Dans le traitement des porcelets atteints cliniquement par la maladie de l’œdème, on peut utiliser de la colistine souvent considérée comme l’antibiotique de choix qui a un faible niveau de résistance à E.coli et Salmonella. On peut administrer la colistine dans l’aliment ou l’eau. Par exemple, une formulation du prémélange à 10% permettra d’administrer 100 g/T d’aliment. L’oxyde de zinc doit à nouveau être incorporé dans l’aliment de 1er âge à des niveaux pharmacologiques. Les infections cliniques par ETEC chez les porcs sevrés se sont effondrées depuis les années 80 avec l’introduction de l’oxyde de zinc dans l’aliment à des niveaux pharmacologiques suffisants (de 1500 à 3000 ppm) dans les aliments starter. L’oxyde de zinc a une action antibactérienne spécifique qui endommage et qui déforme les membranes bactériennes avec perte de contenu bactérien. Il y a un important débat entre les activistes et les autorités européennes sur la limitation de l’utilisation des antibiotiques et de l’oxyde de zinc pour le contrôle des maladies des animaux. En conséquence, il y a eu une augmentation des essais pour trouver des alternatives sûres, efficaces et rentables à ces composants dont l’efficacité est démontrée.

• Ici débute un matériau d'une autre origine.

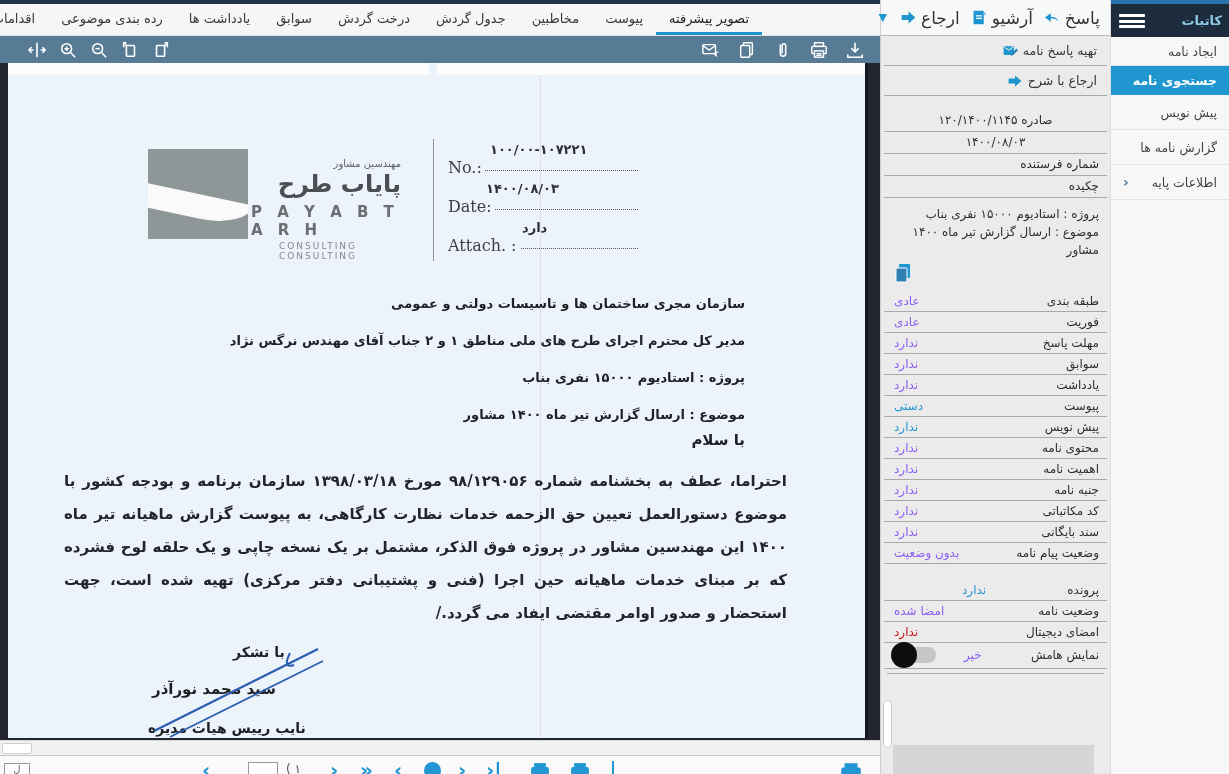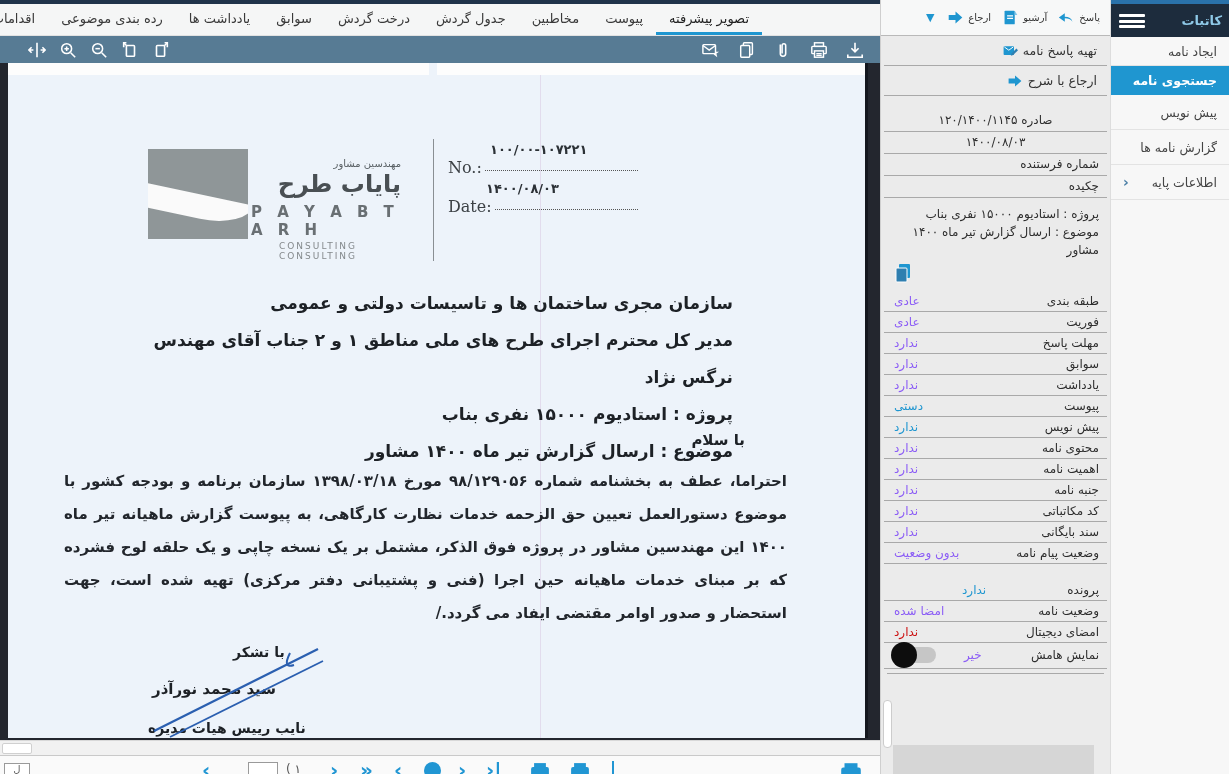--- a/index.html
+++ b/index.html
@@ -35,22 +35,22 @@
   .brand-latin { font-size:15px; font-weight:bold; letter-spacing:5px; color:#696f73; margin-top:4px; }
   .brand-sub { font-size:9px; letter-spacing:2px; color:#84898c; margin-top:2px; margin-left:28px; }
   .lh-divider { position:absolute; left:425px; top:76px; height:122px; width:1px; background:#8a8f93; }
   .nd-block { position:absolute; left:440px; top:78px; width:190px; direction:ltr; }
   .nd-row { position:relative; height:39px; }
   .nd-val { position:absolute; top:1px; font-size:13px; color:#2c3136; font-weight:bold; direction:ltr; }
   .nd-line { position:absolute; bottom:9px; left:0; right:0; border-bottom:1.5px dotted #555; }
   .nd-label { position:absolute; left:0; bottom:3px; font-size:16px; color:#3c4145;
               font-family:"DejaVu Serif", serif; background:#edf3fa; padding-right:3px; }
 
-  .to-block { position:absolute; right:132px; left:100px; top:222px; direction:rtl; text-align:right;
-              font-size:17px; font-weight:bold; color:#1d2126; }
+  .to-block { position:absolute; right:120px; left:100px; top:222px; direction:rtl; text-align:right;
+              font-size:13px; font-weight:bold; color:#1d2126; }
   .to-block div { line-height:37px; }
   .salutation { position:absolute; right:120px; top:368px; direction:rtl; font-size:15px; font-weight:bold; color:#1d2126; }
   .letter-body { position:absolute; right:78px; left:56px; top:402px; direction:rtl;
                  text-align:justify; text-align-last:right; font-size:15px; font-weight:bold;
                  color:#22262c; line-height:33px; }
   .closing { position:absolute; left:225px; top:581px; direction:rtl; font-size:14px; font-weight:bold; color:#1d2126; }
   .signer-name { position:absolute; left:144px; top:617px; direction:rtl; font-size:15px; font-weight:bold; color:#1d2126; }
   .signer-title { position:absolute; left:140px; top:657px; direction:rtl; font-size:14px; font-weight:bold; color:#1d2126; }
   .signature-svg { position:absolute; left:132px; top:570px; width:240px; height:115px; }
 
@@ -59,21 +59,21 @@
   .btoolbar { position:absolute; left:0; right:0; bottom:0; height:19px; background:#fafafa; border-top:1px solid #c9c9c9; overflow:hidden; }
   .bt-abs { position:absolute; }
   .bt-box { background:#fff; border:1px solid #9a9a9a; font-size:10px; color:#666; text-align:center; }
   .bt-gl { color:#2196d3; font-weight:bold; font-size:20px; line-height:20px; }
   .bt-ic svg { display:block; }
 
   
   #panel { position:absolute; left:880px; top:0; width:230px; height:774px; background:#ebebeb; border-left:1px solid #cfcfcf; }
   .actions-header { height:36px; background:#f7f8f8; border-bottom:1px solid #b9b9b9; direction:rtl;
                     display:flex; align-items:center; gap:11px; padding:0 10px 0 6px; }
-  .act { display:flex; align-items:center; gap:4px; font-size:10px; color:#333; cursor:default; }
+  .act { display:flex; align-items:center; gap:4px; font-size:17px; color:#333; cursor:default; }
   .act svg { width:17px; height:17px; }
   .caret { color:#1f96d0; font-size:11px; margin-right:2px; }
   .prow { height:30px; direction:rtl; display:flex; align-items:center; gap:5px;
           padding:0 10px; border-bottom:1px solid #a9a9a9; margin:0 3px; font-size:12.5px; color:#333; }
   .prow svg { width:16px; height:16px; }
   .meta-top { margin:14px 3px 0 3px; }
   .mrow { direction:rtl; border-bottom:1px solid #a9a9a9; padding:3px 8px 4px 8px; font-size:12px; color:#2e2e2e; }
   .mrow.center { text-align:center; }
   .mrow .lbl { color:#333; }
   .mrow .v { margin-right:7px; }
@@ -223,20 +223,25 @@
           <div class="nd-row">
             <span class="nd-val" style="left:42px;">۱۰۰/۰۰-۱۰۷۲۲۱</span>
             <span class="nd-line"></span>
             <span class="nd-label">No.:</span>
           </div>
           <div class="nd-row">
             <span class="nd-val" style="left:38px;">۱۴۰۰/۰۸/۰۳</span>
             <span class="nd-line"></span>
             <span class="nd-label">Date:</span>
           </div>
+          <div class="nd-row">
+            <span class="nd-val" style="left:74px;">دارد</span>
+            <span class="nd-line"></span>
+            <span class="nd-label">Attach. :</span>
+          </div>
         </div>
 
         <div class="to-block">
           <div>سازمان مجری ساختمان ها و تاسیسات دولتی و عمومی</div>
           <div>مدیر کل محترم اجرای طرح های ملی مناطق ۱ و ۲ جناب آقای مهندس نرگس نژاد</div>
           <div>پروژه : استادیوم ۱۵۰۰۰ نفری بناب</div>
           <div>موضوع : ارسال گزارش تیر ماه ۱۴۰۰ مشاور</div>
         </div>
 
         <div class="salutation">با سلام</div>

Les souches E. coli et ETEC sont des organismes très courants que l’on considère « endémiques » dans la plupart des exploitations porcines, probablement dans le matériel des cases, des couloirs et le lisier. Cette endémicité explique son apparition constante de cas et d’épisodes quand on ne prend pas les mesures adéquates de contrôle. Des études en Europe montrent que 20 à 35% des élevages ont des souches F18 d’E. coli dans leurs systèmes. Dans ce cas pratique, la diminution de l’utilisation de l’oxyde zinc très en dessous des niveaux pharmacologiques appropriés a conduit rapidement à des infections cliniques d’E. coli. Les zones de post-sevrage qui sont anciennes et sales seront un réservoir d’infection si on ne les lave pas correctement. La propreté de ces zones doit comprendre l’utilisation de détergents, avant le lavage et la désinfection. On doit gérer de manière adaptée la quantité de matière fécale (lisier) que l’on trouve sous les cases du sevrage.
Une autre mesure de contrôle à long terme qui a été mise en place récemment est la disponibilité du vaccin E. coli destiné à être utilisé contre les souches d’E. coli qui entraînent la maladie de l’œdème. Ce vaccin génétiquement modifié est administré aux porcelets à 4 jours d’âge. Ceci n’empêche pas la colonisation mais augmente les anticorps générés contre la toxine shiga Stx2e en neutralisant les effets pathogènes de la verotoxine clé impliquée dans la maladie de l’œdème.